The major hallmarks of progressive renal allograft dysfunction are interstitial fibrosis and tubular atrophy (IF/TA). It usually starts after the first transplantation year and results in a continuous decrease in renal allograft function. In the preliminary publication of miRNA profiling in CAD with IF/TA, 56 differential regulation of miRNAs were studied in tissue samples and urinary cell pellets. Up regulation of: miR-142-3p, miR-32 and down regulation of: miR-204, miR-107, miR-211 were observed in their studied population with IF/TA (13). All those five miRNAs, were detected from the urinary cell pellets of the histologically diagnosed patients (13). Ben-Dov and colleagues studied a panel of 33 different miRNAs in the biopsy samples of patients with IF/TA and compared it with normal biopsy samples. They found a higher expression of miR-21, 142-3p, and 5p and the cluster comprising miR-506 on chromosome X and lower expression of miR-30a, miR-30d and miR-30e in IF/TA biopsies (14). It has been reported that several miRNAs comprised of miR-21, miR-200 family (miR-200a, miR-200b, miR-200c, miR-429 and miR-141), miR-29 family (miR-29a, miR-29b-1, miR-29b-2 and miR-29c), miR-192, miR-217, miR-377, miR-93, miR-382 and miR-216 all are affected by TGF-β expression, a key fibrogenetic cytokine involved in fibrosis (1, 3). The prominent role of miR-21 (2, 15-18), miR-29 family (19-22) and miR-200 family (23, 24) in kidney transplant fibrosis have been pronounced. Recent study of Glowacki et al. (2013) suggested that miR-21 by itself is a novel, predictive and reliable blood marker of kidney allograft fibrosis (16).

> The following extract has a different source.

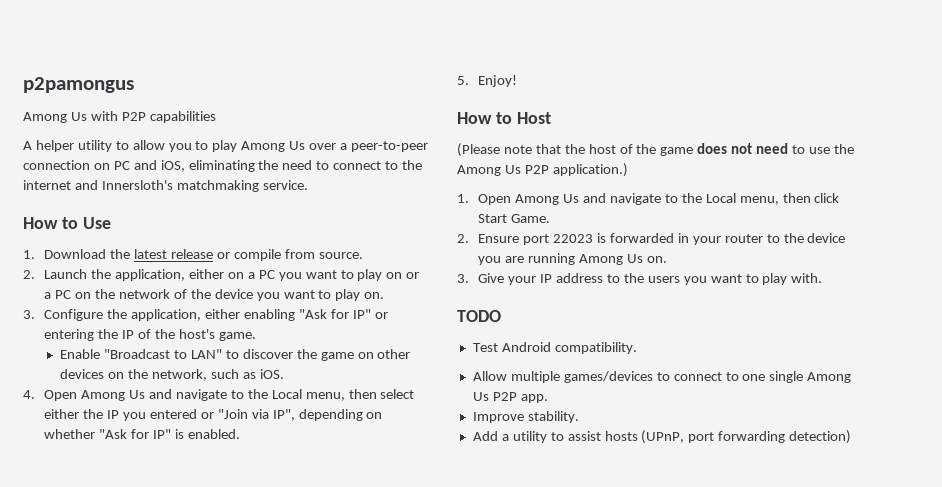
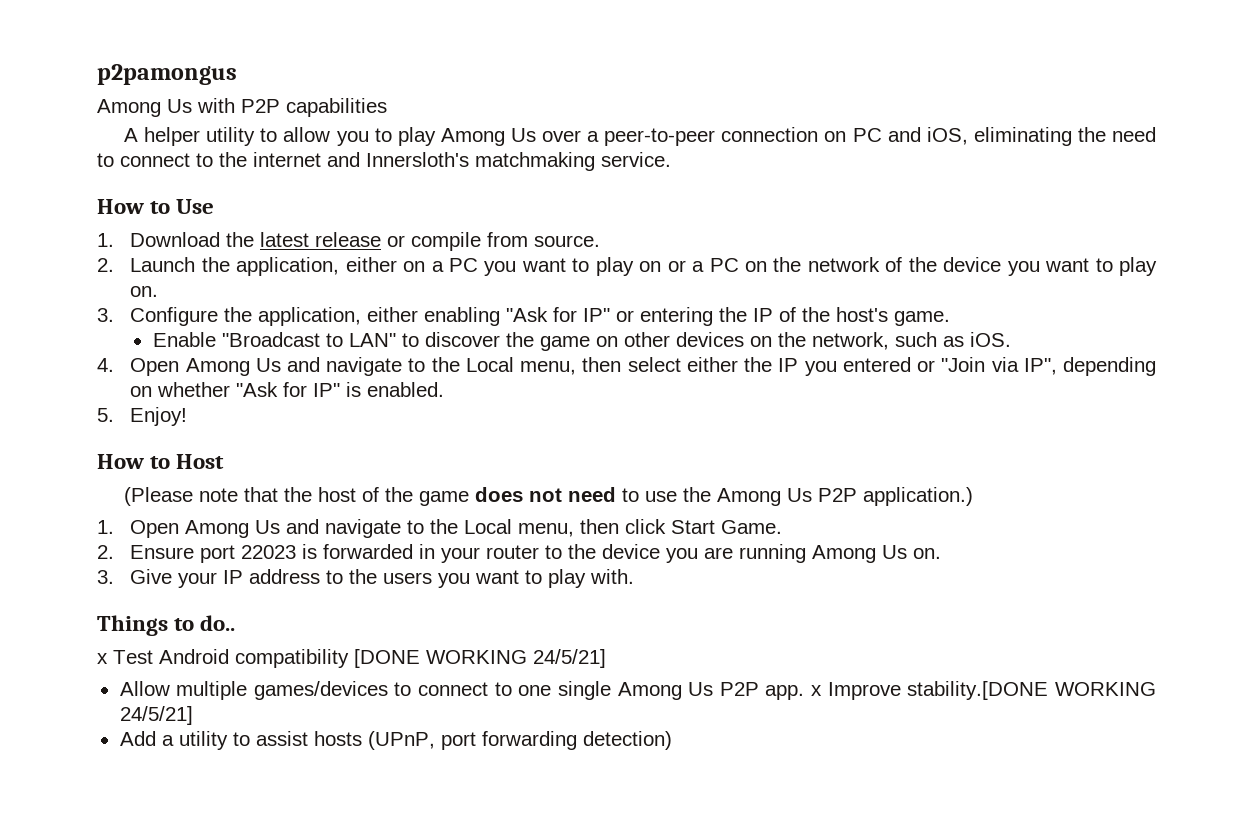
[457,310,501,322] [472,342,637,354] TODO // Test Android compatibility. -> [97,615,236,636] [97,649,606,668] Things to do.. // x Test Android compatibility [DONE WORKING 24/5/21]
[472,411,579,423] // Improve stability. -> [811,681,1156,700] [119,706,193,725] x Improve stability.[DONE WORKING 24/5/21]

In the context of kidney disease and early noninvasive diagnosis, urine is a specimen of choice. It provides a representative sampling of the entire kidney and an indirect way to visualize intragraft compartment; therefore, it is naturally appealing to nephrologists (25). The role of urinary miRNA as a feasible method is under active research for diagnosis of different disease such as chronic kidney disease (26, 27), diabetic nephropathy (28), adult nephrotic syndrome (29) and severity of fibrosis in Immunoglobulin A nephropathy IgA (22).

The recent discovery of human microRNAs (miRNA) opens a new horizon to biomedical research Several publications have supported the value of urinary miRNAs for diagnosis renal allograft dysfunction so it could be a useful tool to monitor the status of the kidney allograft function and a feasible biomarker of IF/TA (15).